Perhaps a more interesting indicator, however, comes from Thursday’s jobless claims report. The good news there is that initial claims reached a pandemic-era low.
Wolf Richter at the Wolf Street blog focused on the continuing claims series, which shows the number of people who have claimed unemployment claims for at least one week. In states that have ended the extra $300 per week in federal unemployment benefits, claims dropped 32%; in those that have kept them, the reduction is just 14%.
“Anyone trying to fill open positions recently has figured out in their gut that part of the ‘labor shortage’ they were facing, while millions of people were unemployed, was due to potential workers being incentivized not to work, with the extra $300 a week in benefits, on top of the state benefits, on top of not having to pay rent due to the eviction moratoriums, or not having to make mortgage payments due to the forbearance programs,” says Richter. “The extra $300 a week were designed to allow people to pay for housing, and then they didn’t have to pay for housing either.”
Normality, however, is about to approach. The Supreme Court ruled that the eviction moratorium had to end unless Congress enacted it, and the extra benefits end on Monday.
The chart
The Institute for International Finance finds that nearly every country has a smaller interest burden of debt than they did one decade ago. In a discussion of fiscal space, their economists argue that the ratio of debt-to-GDP, or inflation-adjusted interest to GDP, matters less than just the ability to sell debt to markets during adverse shocks.
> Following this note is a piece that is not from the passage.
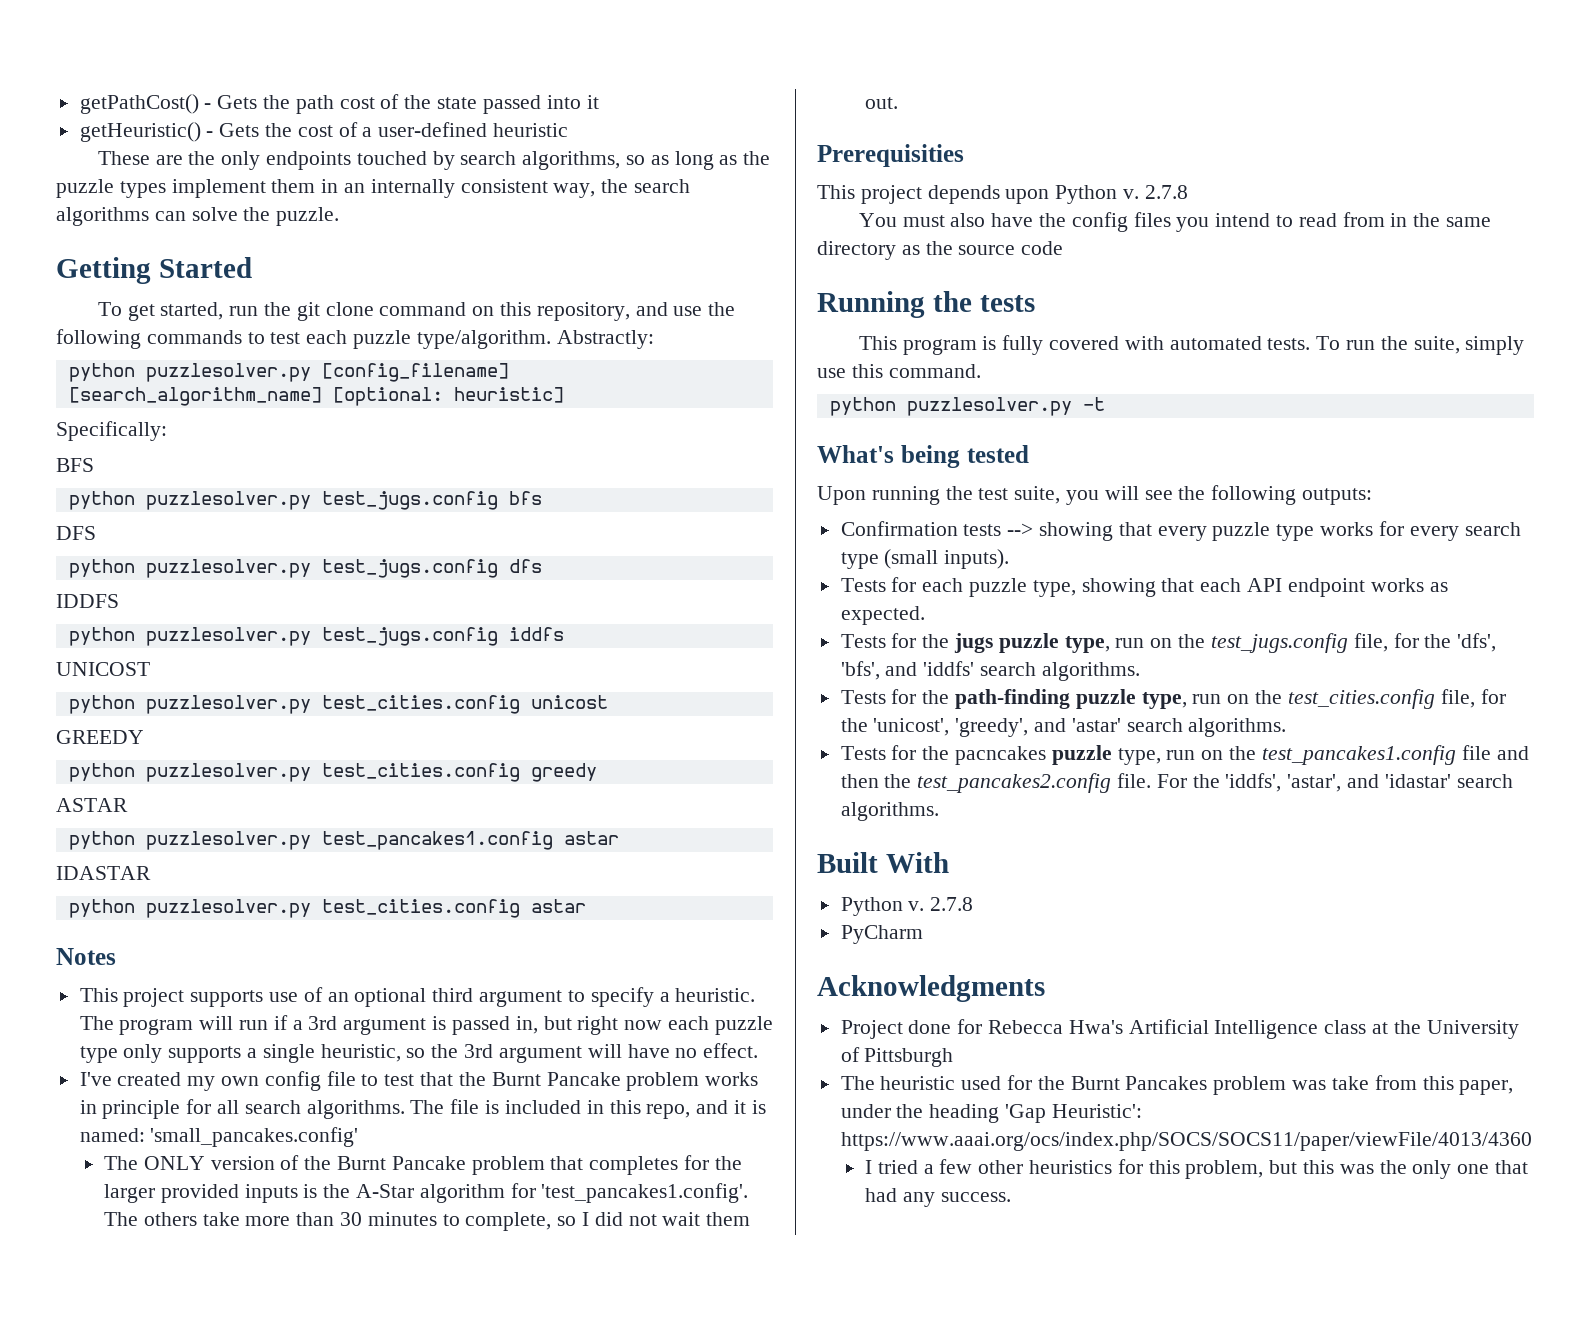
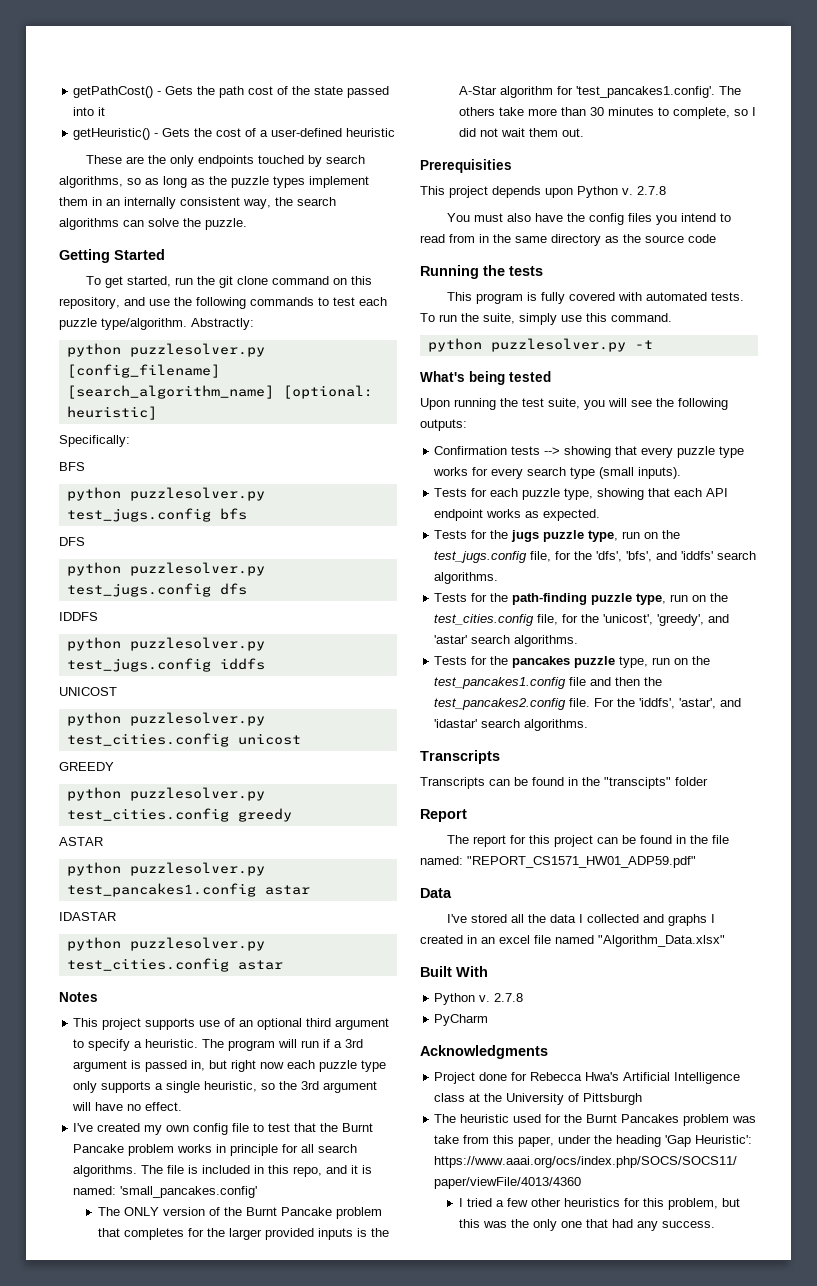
[955,746,1047,765] pacncakes -> [512,656,571,668] pancakes
(939, 811) none -> [420,750,500,764] [420,777,708,789] [420,809,467,822] [447,835,730,847] [420,856,696,868] [420,888,452,898] [447,914,716,926] [420,935,725,947] // Transcripts // Transcripts can be found in the "transcipts" folder // Report // The report for this project can be found in the file named: "REPORT_CS1571_HW01_ADP59.pdf" // Data // I've stored all the data I collected and graphs I created in an excel file named "Algorithm_Data.xlsx"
“Many intangibles feed into whether markets are willing to buy new debt, especially when a bad shock is likely to sharply increase supply. We point to Japan, where debt-to-GDP has risen from 2012 to 2021, with continued very low interest cost on that debt. This contrasts with many countries that have far lower debt levels, but face high interest rates and difficult access to markets,” they said.
Here comes the jobs report
The U.S. likely added 720,000 new jobs in August, following increases of 943,000 and 938,000 in the previous two months, according to a consensus of economists tracked by The Wall Street Journal. The unemployment rate is seen slipping to 5.2% from 5.4%. Read preview.
Ahead of the jobs report, U.S. stock futures
ES00,
NQ00,
edged up, and the yield on the 10-year Treasury
TMUBMUSD10Y,
was 1.30%.
Japanese Prime Minister Yoshihide Suga made a surprising announcement that he will step down, which sent the Nikkei 225
NIK,
up 2%.
Online message board operator Reddit is eyeing an initial public offering to value itself at more than $15 billion, according to Reuters.
Random reads
Flying may be worse than ever.
On average, people overwork by 20%.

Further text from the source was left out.